L’Arpa, infine, prescrive che nel caso in
cui la Comet Bio intendesse “utilizzare
biomasse diverse da quelle dichiarate, di tale intenzione si dovrà dare
evidenza […] al fine di poter poi
proporre idonee prescrizioni”.
Nel progetto per la
centrale a biomasse, la società di Blandina ipotizza che “a seguito di considerazioni di carattere tecnico e/o economico, una
volta terminato il periodo d'incentivazione, l'impianto possa essere
riconvertito”, senza però precisare a quali altre attività. Da qui i timori
di amministratori, cittadini e ambientalisti che l’impianto possa essere
utilizzato a medio-lungo termine per l’incenerimento dei rifiuti della vicina
megadiscarica di Mazzarrà Sant’Andrea. “Si tratta di un timore privo di alcun
fondamento”, replica lo stesso Blandina. “La specifica tecnologia prevista per
questo impianto di biomasse non è assolutamente utilizzabile per la combustione
di materiale che non sia di origine vegetale”.
Creare un
inceneritore di rifiuti da una centrale a biomasse è comunque vietato dalle
normative vigenti, ricordano gli ambientalisti. Per effetto della cancellazione
dell’art. 17 del decreto legislativo n. 387 del 2003, un impianto a biomasse,
una volta autorizzato, può bruciare solo i combustibili di questa specie inclusi
nell’elenco dell’allegato X del decreto legislativo 152/2006: cioè legno
cippato non trattato, scarti agroforestali e oli vegetali. Pertanto, se la Comet
Bio volesse provare a riconvertire l’impianto di Furnari in un inceneritore per
rifiuti dovrebbe aprire un nuovo procedimento autorizzativo che prevede
obbligatoriamente lo svolgimento di una valutazione d’impatto ambientale (Via),
se l’impianto dovesse trattare 100 tonnellate al giorno. In questo caso il
progetto dovrà tener conto delle direttive europee di gestione e trattamento
dei rifiuti che antepongono il recupero di materia al recupero energetico e
chiedono agli enti preposti al rilascio delle autorizzazioni di privilegiare soluzioni
alternative o negare il nulla osta qualora l’impatto dell’impianto proposto
provochi più svantaggi che vantaggi ambientali.
Sull’argomento è
intervenuto pure il professore Beniamino Ginatempo dell’associazione Zero Waste
Sicilia. “Nel progetto presentato dalla
Comet Bio non è dimostrato che sia possibile alimentare la centrale a biomasse
con il necessario quantitativo minimo compreso fra le 14.000 e le 16.000
tonnellate l’anno, con cippato tutto proveniente da filiera corta. L’impresa
dovrebbe produrre degli atti in cui risulti garantito l’impegno annuale dei
fornitori e per tutti i 20 anni dell’esercizio previsto, a tale fornitura.”

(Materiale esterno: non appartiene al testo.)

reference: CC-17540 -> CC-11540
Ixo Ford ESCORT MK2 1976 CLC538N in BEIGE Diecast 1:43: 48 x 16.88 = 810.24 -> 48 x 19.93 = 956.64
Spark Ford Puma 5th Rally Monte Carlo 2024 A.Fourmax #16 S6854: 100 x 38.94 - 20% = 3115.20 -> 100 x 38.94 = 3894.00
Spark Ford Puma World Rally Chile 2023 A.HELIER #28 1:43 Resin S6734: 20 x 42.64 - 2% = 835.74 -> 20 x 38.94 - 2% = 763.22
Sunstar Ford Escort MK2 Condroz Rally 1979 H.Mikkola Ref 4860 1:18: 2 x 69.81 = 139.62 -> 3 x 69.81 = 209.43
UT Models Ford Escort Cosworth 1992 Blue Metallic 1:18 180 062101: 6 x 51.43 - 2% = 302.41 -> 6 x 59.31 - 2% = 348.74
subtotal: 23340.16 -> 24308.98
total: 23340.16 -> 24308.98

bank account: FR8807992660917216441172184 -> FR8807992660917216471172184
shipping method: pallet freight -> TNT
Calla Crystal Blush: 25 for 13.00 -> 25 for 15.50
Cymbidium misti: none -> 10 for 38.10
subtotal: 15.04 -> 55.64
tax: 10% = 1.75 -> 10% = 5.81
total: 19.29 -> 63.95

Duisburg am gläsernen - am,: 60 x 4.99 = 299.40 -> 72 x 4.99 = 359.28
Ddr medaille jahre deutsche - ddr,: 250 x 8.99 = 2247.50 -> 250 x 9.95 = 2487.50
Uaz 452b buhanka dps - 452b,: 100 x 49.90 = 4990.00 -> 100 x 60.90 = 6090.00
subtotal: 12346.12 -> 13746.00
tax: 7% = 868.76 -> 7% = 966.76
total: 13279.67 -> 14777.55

Ginatempo, ordinario di Fisica dell’Università di Messina, solleva poi profondi
dubbi sulla reale convenienza economica dell’impianto previsto a Furnari. “Nonostante gli incentivi statali, per la
Comet si può giustificare un investimento solo con una conversione in corso di
vita dell’impianto a non precisate altre attività. Tale ipotesi, del resto,
è esplicitamente non esclusa dal progetto
esecutivo, quindi ritenuta sempre possibile…”.